Growing a file requires additional allocation of space and the filesystem is responsible for finding an extent or a group of extents to fit the new data. In this blog post, we are going to look at the extent allocation process for an XFS filesystem. XFS supports features such as extent hint that allows some intervention over the size of the extent allocated, more about that further in the blog. XFS also supports realtime volumes, which use a simple bitmap to track free space on that volume. The realtime volume details are not covered in this blog.
XFS is a smart filesystem that maintains all its free space info in the Allocation Group (AG) headers. This free space info is tracked by two b+trees, with one tree sorted based on the starting block number of the extent (bnoroot) and the other based on the extent length (cntroot). The rationale behind this is to allow XFS to quickly find an extent either close to the previous extent or of a suitable length. Each AG has the root of these two trees saved in its free space management header (AGF) and it also tracks the longest free extent in that AG for easy access. Extent allocation makes use of these headers to choose where the allocation goes and which extent best suits the request.
# Example xfs_db> agf 0 xfs_db> p magicnum = 0x58414746 ... bnoroot = 1 cntroot = 2 ... freeblks = 104502 longest = 93465 ... ...
Delayed Allocation
Like many other filesystems, XFS supports delayed file extent allocation. Delayed allocations can combine individual buffered writes when pagecache is written back. Delay Allocation of the buffered file combines multiple small and possibly out of order writes into one large contiguous extent when the required space is available. For larger files, delayed allocation can help reduce the number of extents required by grouping data before requesting an allocation. This delayed allocation is done in XFS by xfs_bmap_add_extent_delay_real(), which converts delayed allocation to a real allocation.
Allocation Algorithms
Block allocation is done when a file is grown or when changes to metadata, COW, or unwritten extents occur. All the interesting extent allocation stuff happens in xfs_bmapi_write() and xfs_bmapi_allocate(). We check if the allocation is for a file, COW, or metadata and then work accordingly.

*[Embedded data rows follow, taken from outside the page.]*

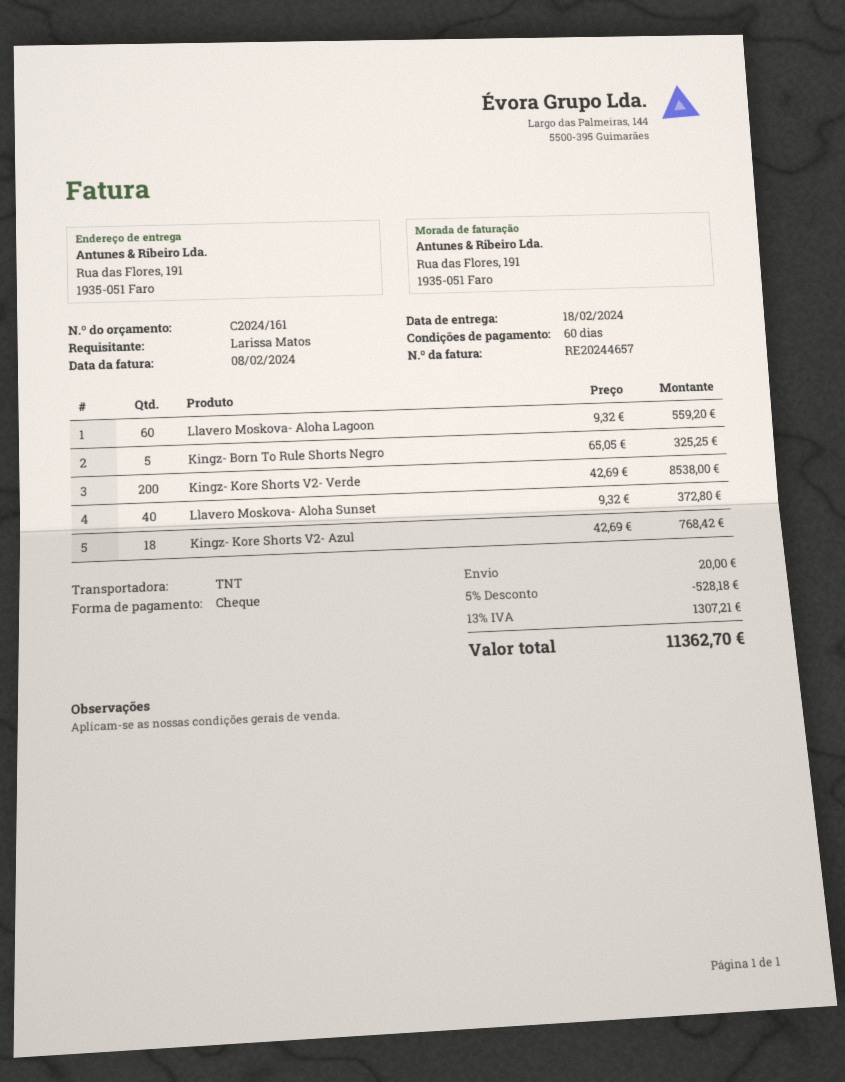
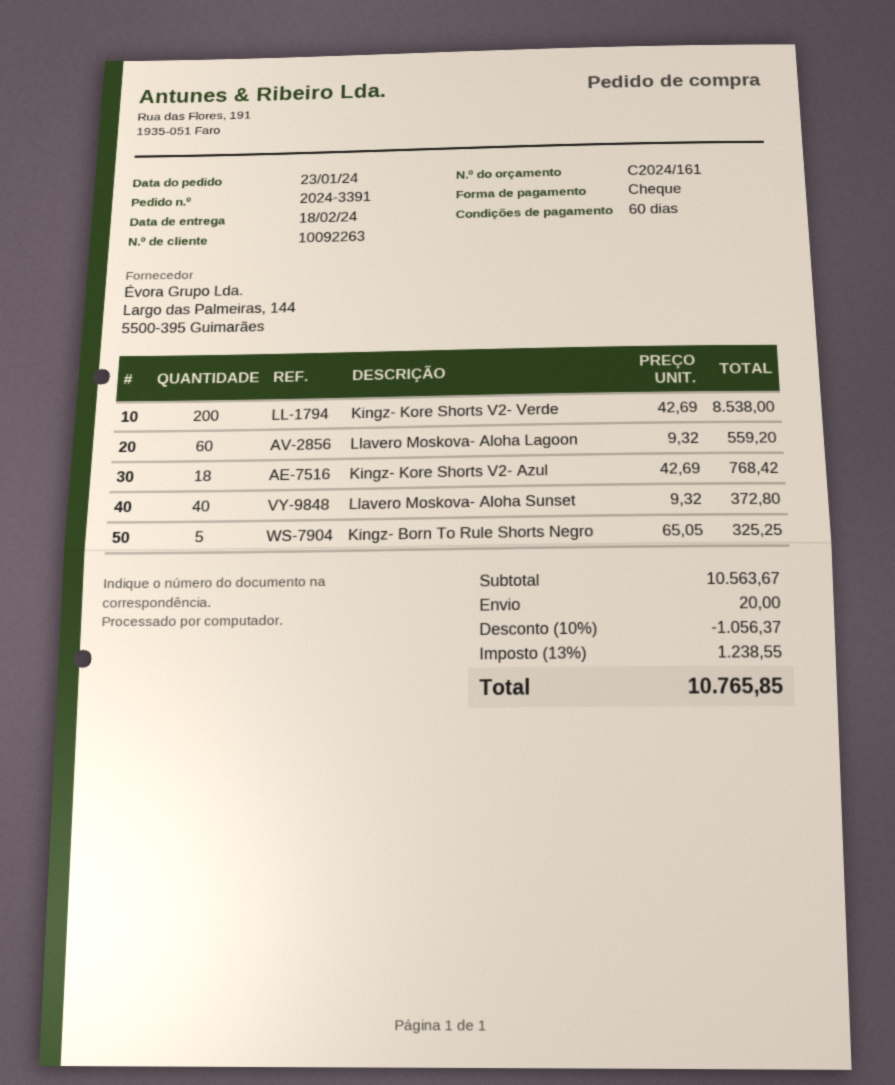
discount: 5% = 528.18 -> 10% = 1056.37
tax: 13% = 1307.21 -> 13% = 1238.55
total: 11362.70 -> 10765.85

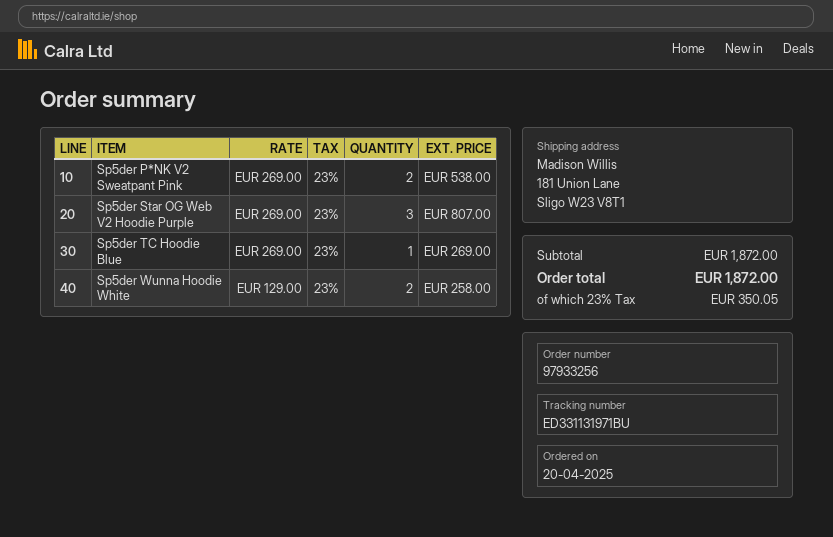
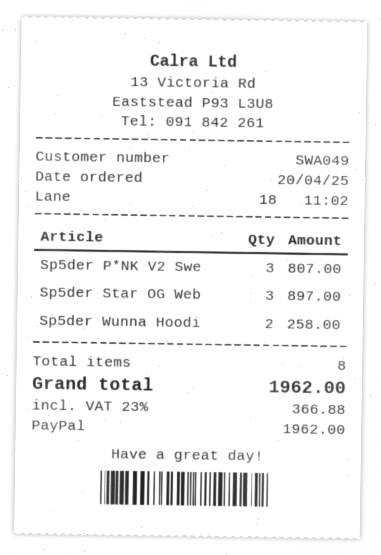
Sp5der P*NK V2 Sweatpant Pink: 2 for 538.00 -> 3 for 807.00
Sp5der Star OG Web V2 Hoodie Purple: 3 for 807.00 -> 3 for 897.00
Sp5der TC Hoodie Blue: 1 for 269.00 -> none
tax: 23% = 350.05 -> 23% = 366.88
total: 1872.00 -> 1962.00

When a file is grown, the file requests the filesystem for an extent and now the filesystem has to look around for free space that best fits the file and return with an extent. We have the file/inode and the space required as our parameters, let’s say that the space required is minblocks. Now, as the filesystem is divided into AGs, the requested minblocks may be bigger than the AG size. In such cases, allocation of a single extent that large is not possible as we do not have extents bigger than the AG size. Trim the minblocks to max usable space in an AG (AG size – header reservations).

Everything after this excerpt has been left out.